This month's Accretionary Wedge is all about geopoetry, and you'd think that an SF writer who's got a story that's about a poetry war could pull something off. However, I got so wrapped up in Halloween madness that I nearly missed this one. If one of my long-time readers and favorite geology people ever, Karen Locke, hadn't asked me to post her poem, I'd have remembered only when the whole Wedge was posted. As it is, I'm two days late and hoping Karen and Matt will both forgive.

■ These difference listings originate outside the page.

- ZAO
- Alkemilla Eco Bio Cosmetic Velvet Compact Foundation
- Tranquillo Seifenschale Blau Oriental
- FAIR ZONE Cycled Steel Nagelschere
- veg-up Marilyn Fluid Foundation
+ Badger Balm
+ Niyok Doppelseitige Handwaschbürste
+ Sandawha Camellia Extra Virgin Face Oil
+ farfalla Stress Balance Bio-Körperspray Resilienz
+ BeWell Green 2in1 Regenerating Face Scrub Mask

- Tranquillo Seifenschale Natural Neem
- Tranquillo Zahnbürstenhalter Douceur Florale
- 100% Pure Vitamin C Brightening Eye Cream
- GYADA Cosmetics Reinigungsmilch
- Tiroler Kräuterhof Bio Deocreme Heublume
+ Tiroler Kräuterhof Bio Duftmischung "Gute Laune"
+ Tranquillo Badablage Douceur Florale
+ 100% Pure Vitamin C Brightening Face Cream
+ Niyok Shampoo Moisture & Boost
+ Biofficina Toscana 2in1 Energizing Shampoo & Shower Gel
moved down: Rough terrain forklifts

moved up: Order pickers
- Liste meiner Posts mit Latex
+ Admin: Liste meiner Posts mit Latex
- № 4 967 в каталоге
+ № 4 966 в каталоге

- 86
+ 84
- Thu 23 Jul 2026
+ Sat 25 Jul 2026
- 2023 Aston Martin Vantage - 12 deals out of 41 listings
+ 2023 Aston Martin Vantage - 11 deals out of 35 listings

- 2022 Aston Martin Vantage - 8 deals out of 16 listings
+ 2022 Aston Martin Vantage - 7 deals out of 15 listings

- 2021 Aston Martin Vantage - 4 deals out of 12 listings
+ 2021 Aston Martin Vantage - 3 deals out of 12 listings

Karen's poem, "Vaughn Gulch: Devonian Limestone," comes complete with word pictures painted that are enough to make any geologist drool, along with a citation to a paper. I can't beat that. I won't even try. Instead, I'll fulfill a long-ago request from Bora and others that I post a bit of my fiction here.
The following poem comes from a short-story-in-progress that explores the poetry battles fought between two famous poets of long ago. This poem is being delivered by Nahkorah, who is watching her rival Disahnahle carve a brief poem into a slab of mudstone. There's quite a bit of context and culture and so forth that go in to this, but it's probably enough to know for now that they are both what we earthlings would call unicorns, that Nahkorah's branch of the species lives on the plains and Disahnahle's lives in the mountains, and tensions have been rising that threaten to tear the world apart along that dividing line. Actual civil war has been postponed while factions watch the poetic combat. Nahkorah, watching Disahnahle work in the cool and quiet peace of a cave, has been struck by a sudden realization, and this is the result.
Nothing lasts, eternal
Yesterday long past
Someone cooled their hooves in the mud of a stream
Where today you carve a line
Which holds greater worth:
That moment of coolness
Those lasting words?
I know what each of you would say
Things become separate
That side of the stream or this
This elevation or that
Mountains rise, plains fall
And it is often forgotten
That this mountain was a plain once
That this plain washed down from a peak
Not really separate
Need for divisions
Without boundaries we would be no different
We need divisions
Remember the places between
It's got a bit of geological imagery in it, so hopefully it will do. Geology makes wonderful metaphors, and I love weaving it through stories and poems, allowing it to say necessary things without necessarily saying those things plainly.
One day, I will actually finish this story, and share it with you, should you wish it. After Mount St. Helens, anything is possible.